Stéphane Gatignon est un habitué des coups d’éclat. Ardent défenseur de la dépénalisation du cannabis, il avait réclamé en 2011 l'intervention de l'armée pour rétablir la sécurité dans sa ville, après une série d'homicides liés au trafic de drogue. Un an plus tard, il avait fait une grève de la faim devant l'Assemblée nationale pour obtenir des aides de l'État pour les villes pauvres.

Sa démission a depuis provoqué un mouvement chez les élus de banlieue. Mardi soir, le hashtag #noussommestousGatignon, était apparu sur les réseaux sociaux, tweeté par Philippe Rio, maire PCF de Grigny (Essonne) et Catherine Arenou, maire LR de Chanteloup-les-Vignes (Yvelines). "Nous, maires de banlieue, connaissons la violence, la misère et la relégation. Nous savons lutter contre.
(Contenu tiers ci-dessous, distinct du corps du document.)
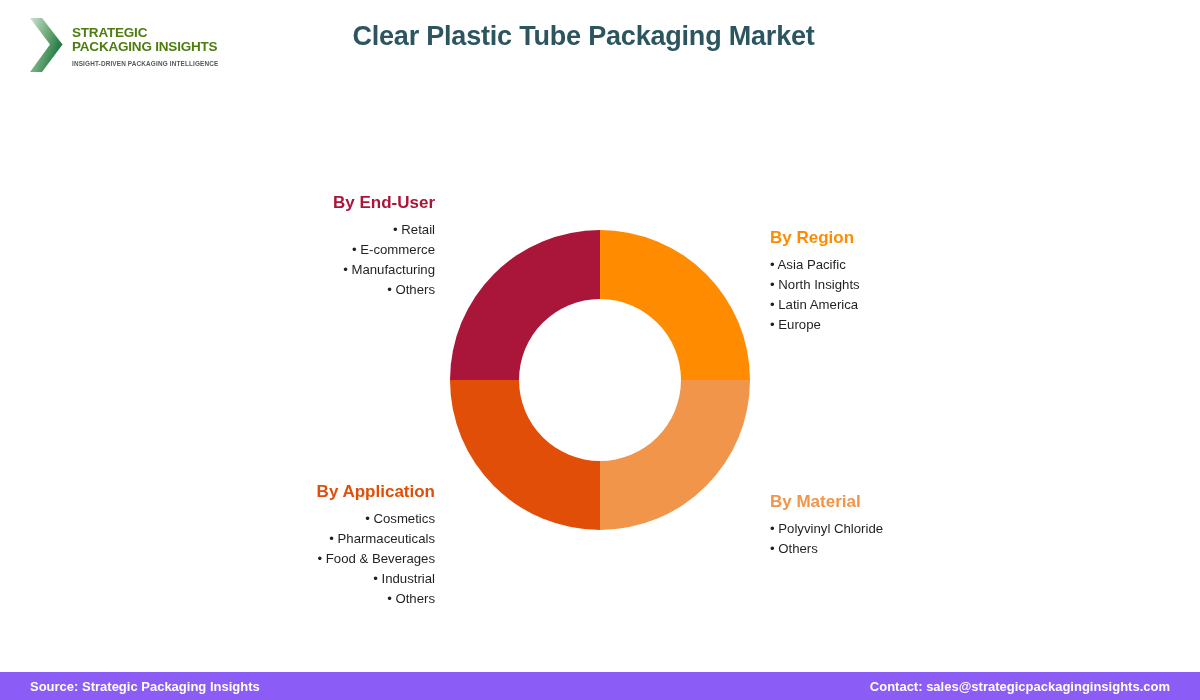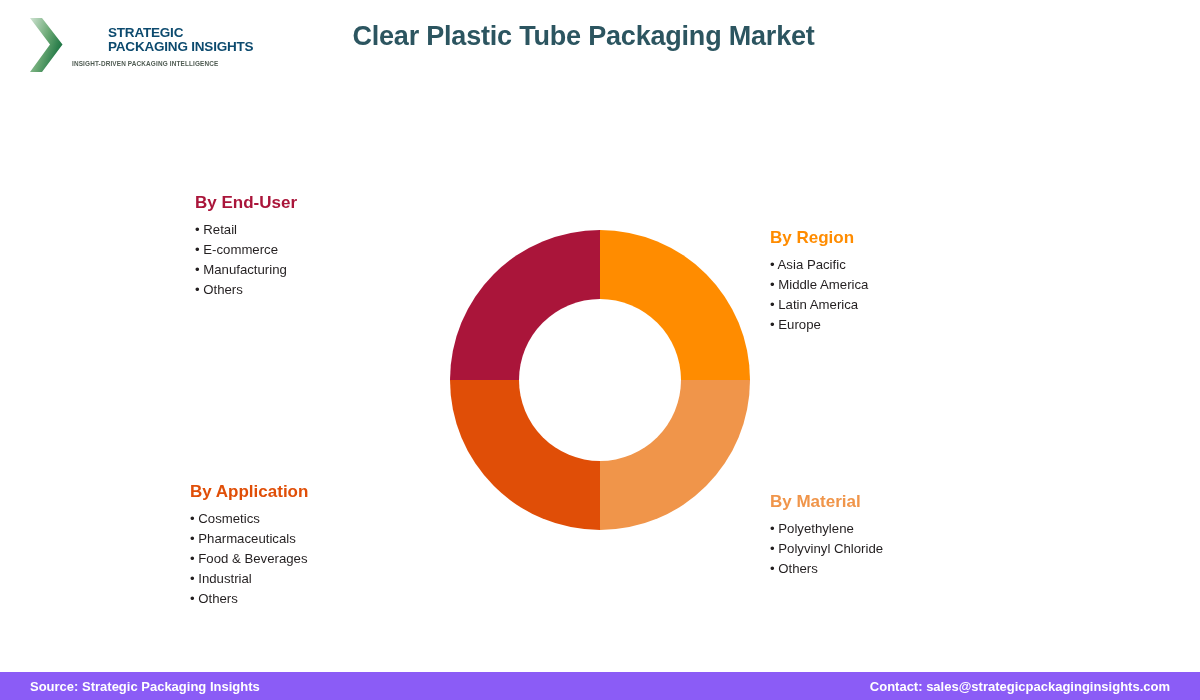--- a/index.html
+++ b/index.html
@@ -34,25 +34,24 @@
     height: 56px;
     flex: 0 0 38px;
   }
   #logo-text {
     margin-left: 6px;
     padding-top: 2px;
   }
   .logo-line {
     font-size: 13.5px;
     font-weight: bold;
-    color: #0c4a6e;
+    color: #4d7c0f;
     letter-spacing: -0.2px;
     line-height: 14.5px;
     white-space: nowrap;
-    margin-left: 36px;
   }
   #logo-tagline {
     margin-top: 5px;
     font-size: 6.4px;
     font-weight: bold;
     color: #4f5b52;
     letter-spacing: 0.15px;
     white-space: nowrap;
   }
 
@@ -90,21 +89,21 @@
   }
   .seg-list { list-style: none; }
   .seg-list li {
     font-size: 13.2px;
     color: #231f20;
     line-height: 20px;
     white-space: nowrap;
   }
   .bullet { font-size: 13.2px; }
 
-  .align-right { text-align: left; }
+  .align-right { text-align: right; }
   .align-left  { text-align: left; }
 
   #block-end-user    { left: 195px; top: 193px; width: 240px; }
   #block-region      { left: 770px; top: 193px; width: 260px; margin-top: 35px; }
   #block-application { left: 190px; top: 482px; width: 245px; }
   #block-material    { left: 770px; top: 492px; width: 260px; }
 
   
   #footer {
     position: absolute;
@@ -172,41 +171,40 @@
         <li><span class="bullet">• </span><span>E-commerce</span></li>
         <li><span class="bullet">• </span><span>Manufacturing</span></li>
         <li><span class="bullet">• </span><span>Others</span></li>
       </ul>
   </div>
 
   <div id="block-region" class="seg-block align-left">
     <div class="seg-title" style="color: rgb(255, 140, 0);">By Region</div>
     <ul class="seg-list">
         <li><span class="bullet">• </span><span>Asia Pacific</span></li>
-        <li><span class="bullet">• </span><span>Middle America</span></li>
+        <li><span class="bullet">• </span><span>North Insights</span></li>
         <li><span class="bullet">• </span><span>Latin America</span></li>
         <li><span class="bullet">• </span><span>Europe</span></li>
       </ul>
   </div>
 
   <div id="block-application" class="seg-block align-right">
     <div class="seg-title" style="color: rgb(224, 78, 7);">By Application</div>
     <ul class="seg-list">
         <li><span class="bullet">• </span><span>Cosmetics</span></li>
         <li><span class="bullet">• </span><span>Pharmaceuticals</span></li>
         <li><span class="bullet">• </span><span>Food &amp; Beverages</span></li>
         <li><span class="bullet">• </span><span>Industrial</span></li>
         <li><span class="bullet">• </span><span>Others</span></li>
       </ul>
   </div>
 
   <div id="block-material" class="seg-block align-left">
     <div class="seg-title" style="color: rgb(240, 149, 74);">By Material</div>
     <ul class="seg-list">
-        <li><span class="bullet">• </span><span>Polyethylene</span></li>
         <li><span class="bullet">• </span><span>Polyvinyl Chloride</span></li>
         <li><span class="bullet">• </span><span>Others</span></li>
       </ul>
   </div>
 
   <div id="footer" style="background: #8b5cf6;">
     <div class="footer-text">Source: Strategic Packaging Insights</div>
     <div class="footer-text">Contact: sales@strategicpackaginginsights.com</div>
   </div>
Cependant, nous ne tolérons pas le mépris du Gouvernement #noussommestousGatignon", a écrit Catherine Arenou.

Et mercredi, plusieurs élus de Seine-Saint-Denis ont publié une lettre ouverte adressée à Emmanuel Macron dans laquelle ils tirent la sonnette d'alarme sur les "difficultés" de la rénovation urbaine.

Nous, maires de banlieue, connaissons la violence, la misère et la relégation. Nous savons lutter contre. Cependant, nous ne tolérons pas le mépris du Gouvernement. #noussommestousgatignon@Gatignon_Steph @prio91350 @GillesLeproust @marcvuillemot @villeetbanlieue @leszebres pic.twitter.com/w9JoNI0qwI

  Catherine Arenou (@CatherineArenou) 27 mars 2018

"Monsieur le Président, la rénovation urbaine en Seine-Saint-Denis est en danger" et pour la "sauver", le département "a besoin d'un soutien financier hors normes", affirme cette lettre signée notamment par le président du département Stéphane Troussel (PS), le président de Plaine Commune Patrick Braouezec (PCF) et le maire d'Aulnay-sous-Bois Bruno Beschizza (LR).

Les élus rappellent que la rénovation urbaine a été chiffrée à "3 milliards d'euros" pour leur département. Mais les bailleurs rencontrent des "difficultés à boucler le financement", déplorent-ils, mettant en cause "la loi de finances 2018" et "la dégradation des financements de l'Agence Nationale pour la Rénovation Urbaine (ANRU)".

"Monsieur le Président, vous devez avoir conscience qu'il faut recrédibiliser la parole publique, la vôtre mais aussi celle des élus locaux, qui portent les projets de rénovation urbaine", ajoute la lettre également signée des maires de Gagny Michel Teulet (LR), du Pré-Saint-Gervais Gérard Cosme (PS) et de Saint-Denis Laurent Russier (PCF).